BEGIN Recorded data

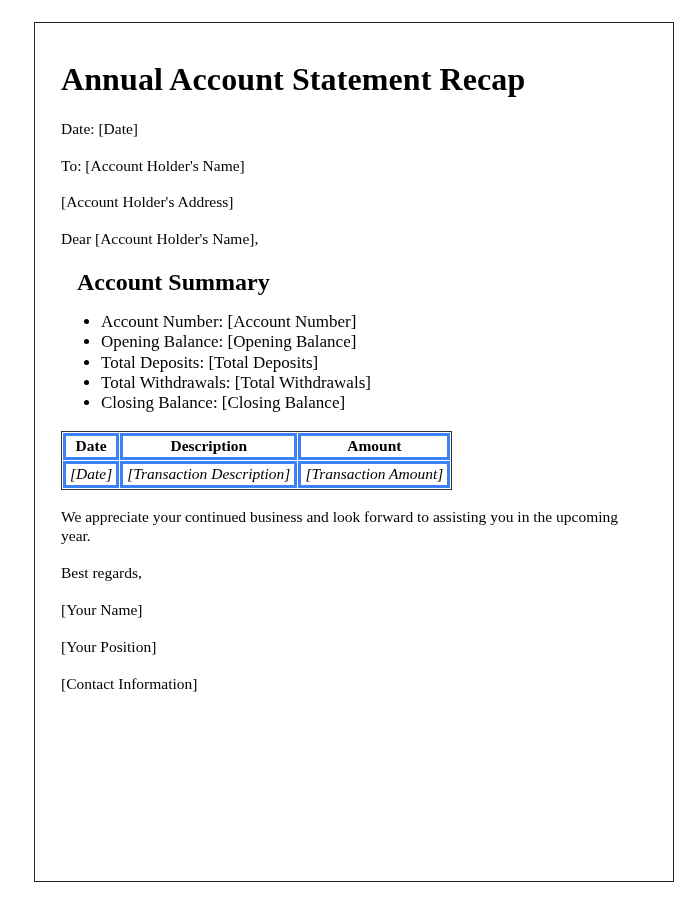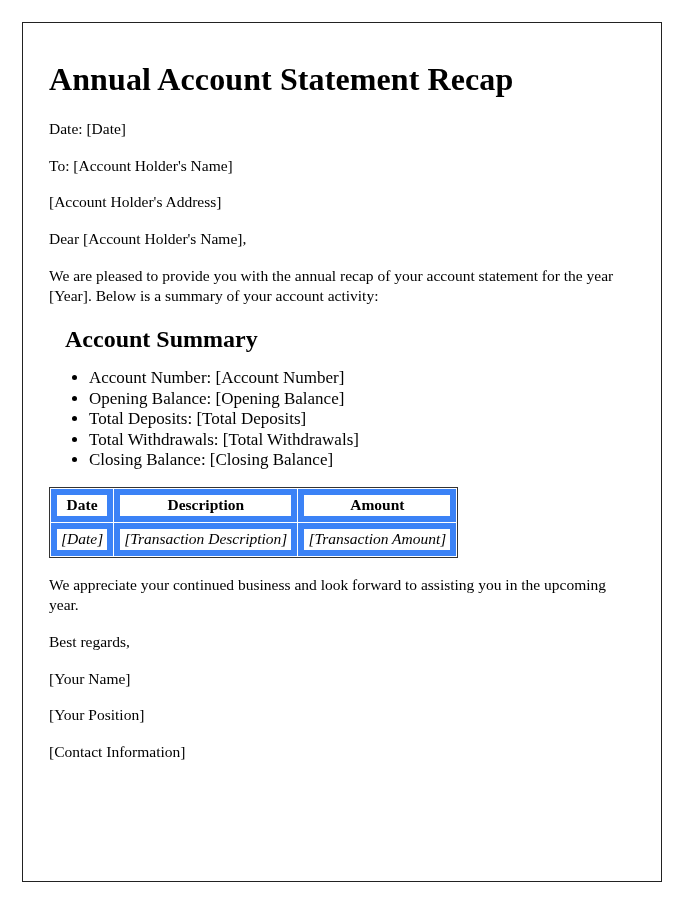--- a/index.html
+++ b/index.html
@@ -10,21 +10,21 @@
   body {
     width: 700px;
     height: 900px;
     font-family: "Liberation Serif", "DejaVu Serif", serif;
     color: #000000;
     overflow: hidden;
   }
 
   .page-frame {
     position: absolute;
-    left: 22px;
+    left: 34px;
     top: 22px;
     width: 640px;
     height: 860px;
     border: 1px solid #222222;
     background: #ffffff;
     box-sizing: border-box;
   }
 
   .doc-body {
     position: absolute;
@@ -69,21 +69,21 @@
   table.tx-table {
     border-collapse: separate;
     border-spacing: 1px;
     border: 1px solid #333333;
     margin: 0 0 17px 0;
     font-size: 15.5px;
     background: #ffffff;
   }
   table.tx-table th,
   table.tx-table td {
-    border: 6px solid #3b82f6;
+    border: 3px solid #3b82f6;
     padding: 1px 4px;
     font-size: 15.5px;
     line-height: 1.22;
     white-space: nowrap;
   }
   table.tx-table th {
     font-weight: bold;
     text-align: center;
   }
   table.tx-table td {
@@ -103,21 +103,20 @@
     <h1 class="doc-title">Annual Account Statement Recap</h1>
 
     <p class="doc-para">Date: [Date]</p>
 
     <p class="doc-para">To: [Account Holder's Name]</p>
 
     <p class="doc-para">[Account Holder's Address]</p>
 
     <p class="doc-para">Dear [Account Holder's Name],</p>
 
-    <p class="doc-para">We are pleased to provide you with the annual recap of your account statement for the year [Year]. Below is a summary of your account activity:</p>
 
     <h2 class="section-heading">Account Summary</h2>
 
     <ul class="summary-list">
       <li>Account Number: [Account Number]</li>
       <li>Opening Balance: [Opening Balance]</li>
       <li>Total Deposits: [Total Deposits]</li>
       <li>Total Withdrawals: [Total Withdrawals]</li>
       <li>Closing Balance: [Closing Balance]</li>
     </ul>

END Recorded data

Go through the records above, find every line with the word "Balance", and list those lines.

Answer space:
       <li>Opening Balance: [Opening Balance]</li>
       <li>Closing Balance: [Closing Balance]</li>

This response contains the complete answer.